(EXTRACTED ENTRIES begins)

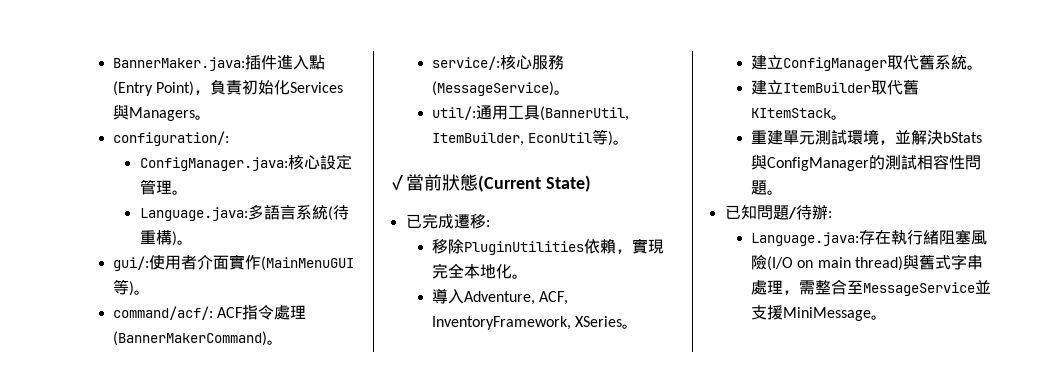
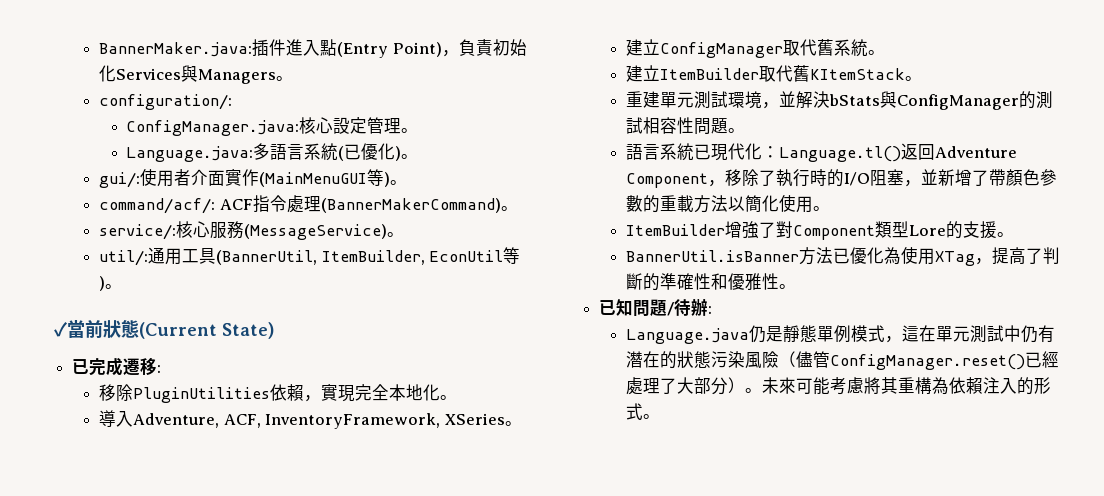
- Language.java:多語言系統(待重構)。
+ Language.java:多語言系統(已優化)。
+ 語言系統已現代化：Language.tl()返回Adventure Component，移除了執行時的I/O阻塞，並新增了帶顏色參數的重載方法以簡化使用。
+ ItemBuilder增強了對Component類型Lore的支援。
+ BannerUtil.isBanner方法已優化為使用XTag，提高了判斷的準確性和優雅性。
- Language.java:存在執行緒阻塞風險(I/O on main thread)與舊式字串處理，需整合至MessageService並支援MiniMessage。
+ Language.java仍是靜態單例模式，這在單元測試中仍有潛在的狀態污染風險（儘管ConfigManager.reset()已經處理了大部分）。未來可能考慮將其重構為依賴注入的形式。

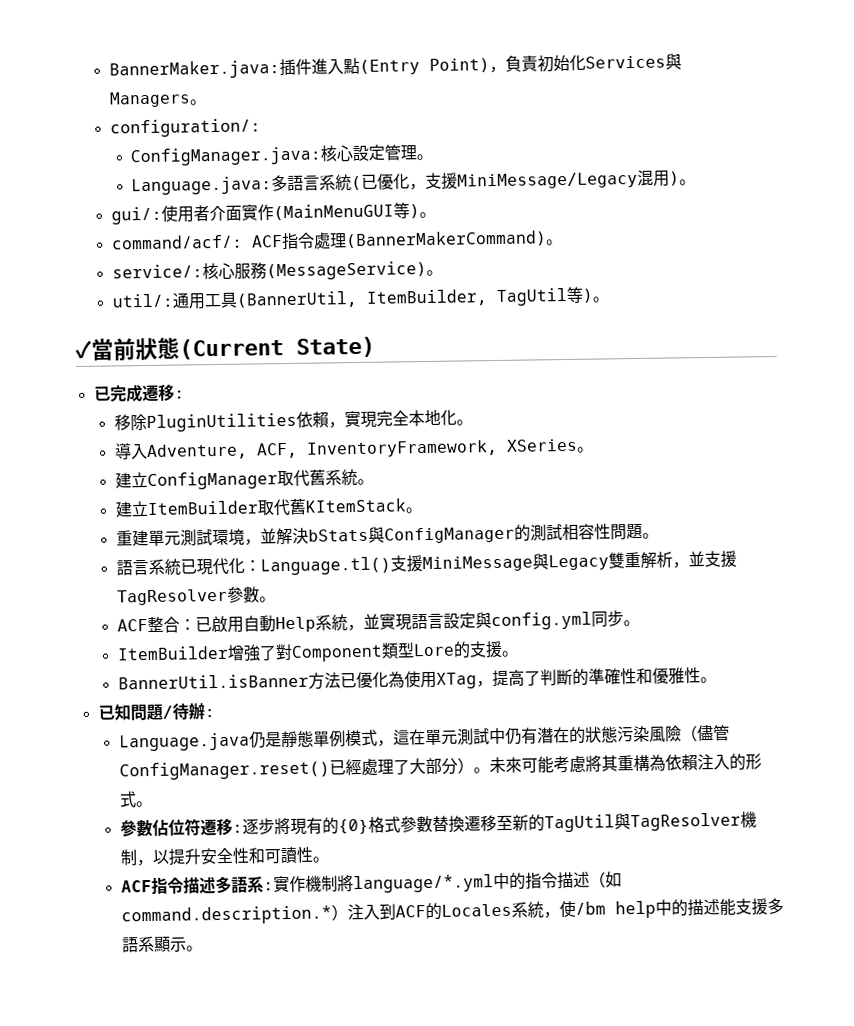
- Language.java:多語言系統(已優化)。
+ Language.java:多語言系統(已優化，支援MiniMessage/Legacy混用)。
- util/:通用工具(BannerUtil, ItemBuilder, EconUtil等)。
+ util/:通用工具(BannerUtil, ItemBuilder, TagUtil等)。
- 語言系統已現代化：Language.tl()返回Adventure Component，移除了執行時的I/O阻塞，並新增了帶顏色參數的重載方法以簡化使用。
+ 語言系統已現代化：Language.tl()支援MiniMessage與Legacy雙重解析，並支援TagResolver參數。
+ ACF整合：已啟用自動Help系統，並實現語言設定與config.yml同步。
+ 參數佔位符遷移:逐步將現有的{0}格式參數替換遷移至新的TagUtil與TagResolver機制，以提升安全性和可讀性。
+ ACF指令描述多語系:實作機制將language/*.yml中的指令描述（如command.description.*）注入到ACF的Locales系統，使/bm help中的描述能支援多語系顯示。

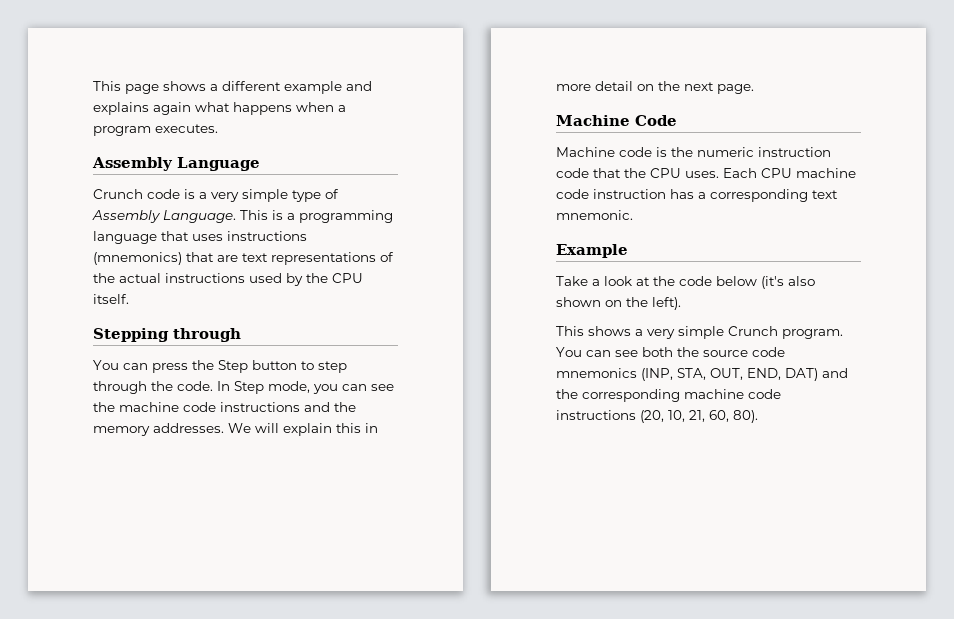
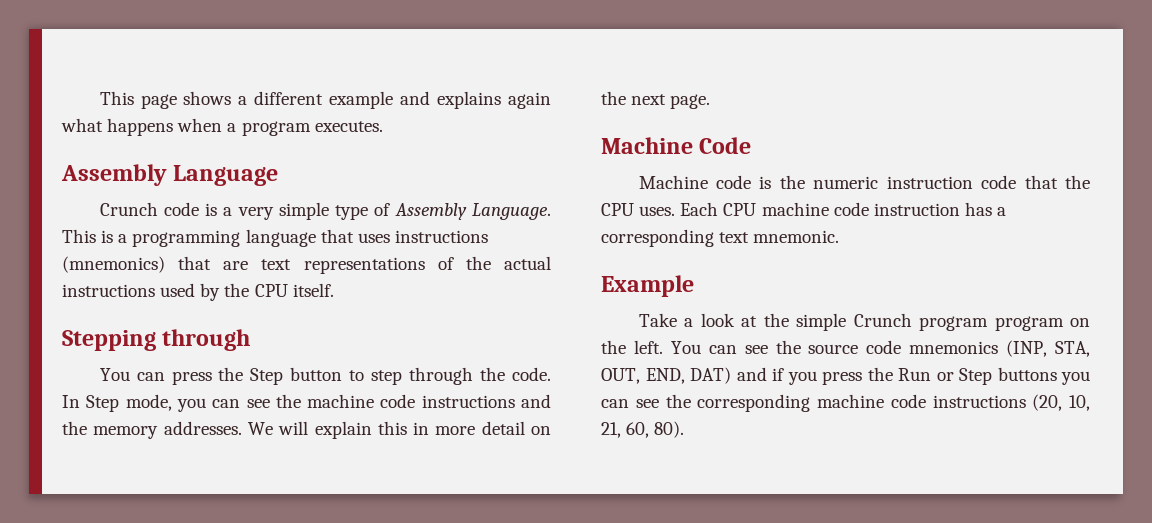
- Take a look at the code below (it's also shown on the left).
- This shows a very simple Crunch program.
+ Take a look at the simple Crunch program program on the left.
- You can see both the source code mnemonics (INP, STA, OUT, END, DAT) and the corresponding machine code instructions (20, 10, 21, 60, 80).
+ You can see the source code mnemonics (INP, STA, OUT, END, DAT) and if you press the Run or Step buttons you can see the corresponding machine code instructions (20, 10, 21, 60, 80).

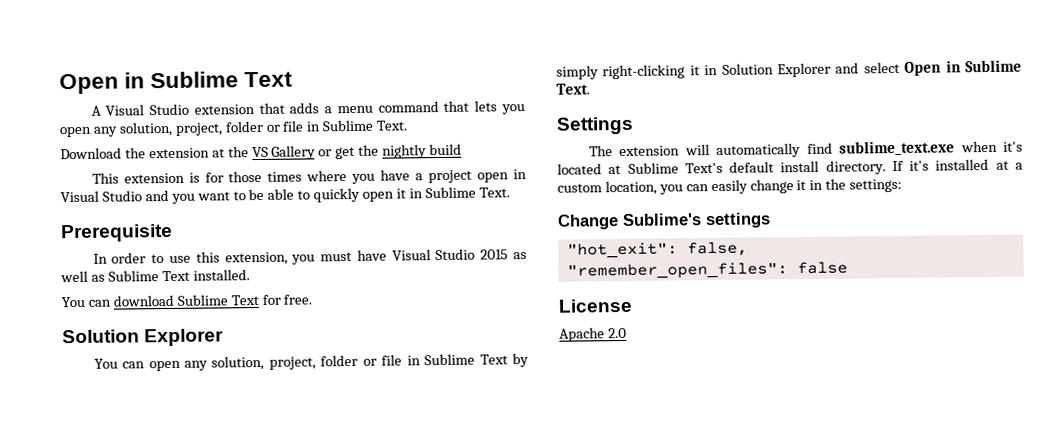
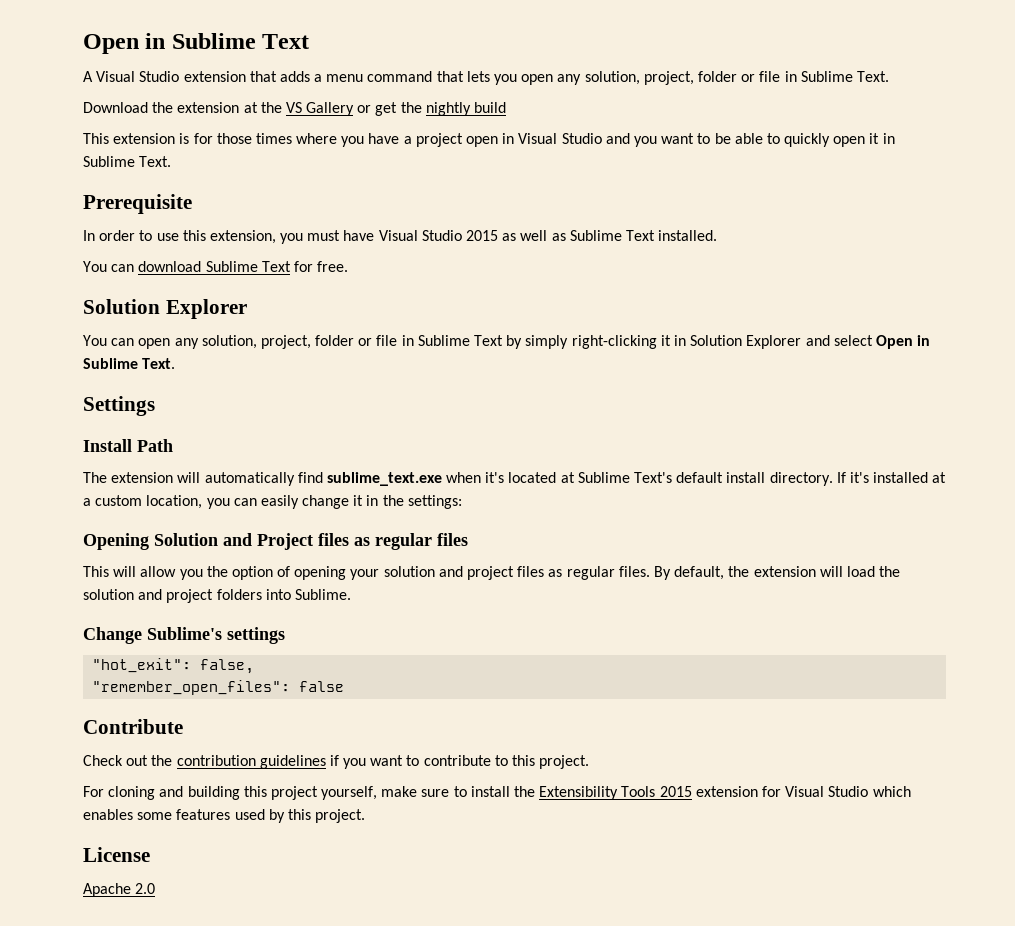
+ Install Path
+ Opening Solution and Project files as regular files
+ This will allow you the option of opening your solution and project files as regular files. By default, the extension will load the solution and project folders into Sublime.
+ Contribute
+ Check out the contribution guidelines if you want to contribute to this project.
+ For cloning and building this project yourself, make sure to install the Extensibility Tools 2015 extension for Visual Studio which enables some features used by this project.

(EXTRACTED ENTRIES ends)

Say again, exactly, only those lines of the records that run from the start through the line with "to this project.". Pictures are to be skipped.

- Language.java:多語言系統(待重構)。
+ Language.java:多語言系統(已優化)。
+ 語言系統已現代化：Language.tl()返回Adventure Component，移除了執行時的I/O阻塞，並新增了帶顏色參數的重載方法以簡化使用。
+ ItemBuilder增強了對Component類型Lore的支援。
+ BannerUtil.isBanner方法已優化為使用XTag，提高了判斷的準確性和優雅性。
- Language.java:存在執行緒阻塞風險(I/O on main thread)與舊式字串處理，需整合至MessageService並支援MiniMessage。
+ Language.java仍是靜態單例模式，這在單元測試中仍有潛在的狀態污染風險（儘管ConfigManager.reset()已經處理了大部分）。未來可能考慮將其重構為依賴注入的形式。

- Language.java:多語言系統(已優化)。
+ Language.java:多語言系統(已優化，支援MiniMessage/Legacy混用)。
- util/:通用工具(BannerUtil, ItemBuilder, EconUtil等)。
+ util/:通用工具(BannerUtil, ItemBuilder, TagUtil等)。
- 語言系統已現代化：Language.tl()返回Adventure Component，移除了執行時的I/O阻塞，並新增了帶顏色參數的重載方法以簡化使用。
+ 語言系統已現代化：Language.tl()支援MiniMessage與Legacy雙重解析，並支援TagResolver參數。
+ ACF整合：已啟用自動Help系統，並實現語言設定與config.yml同步。
+ 參數佔位符遷移:逐步將現有的{0}格式參數替換遷移至新的TagUtil與TagResolver機制，以提升安全性和可讀性。
+ ACF指令描述多語系:實作機制將language/*.yml中的指令描述（如command.description.*）注入到ACF的Locales系統，使/bm help中的描述能支援多語系顯示。

- Take a look at the code below (it's also shown on the left).
- This shows a very simple Crunch program.
+ Take a look at the simple Crunch program program on the left.
- You can see both the source code mnemonics (INP, STA, OUT, END, DAT) and the corresponding machine code instructions (20, 10, 21, 60, 80).
+ You can see the source code mnemonics (INP, STA, OUT, END, DAT) and if you press the Run or Step buttons you can see the corresponding machine code instructions (20, 10, 21, 60, 80).

+ Install Path
+ Opening Solution and Project files as regular files
+ This will allow you the option of opening your solution and project files as regular files. By default, the extension will load the solution and project folders into Sublime.
+ Contribute
+ Check out the contribution guidelines if you want to contribute to this project.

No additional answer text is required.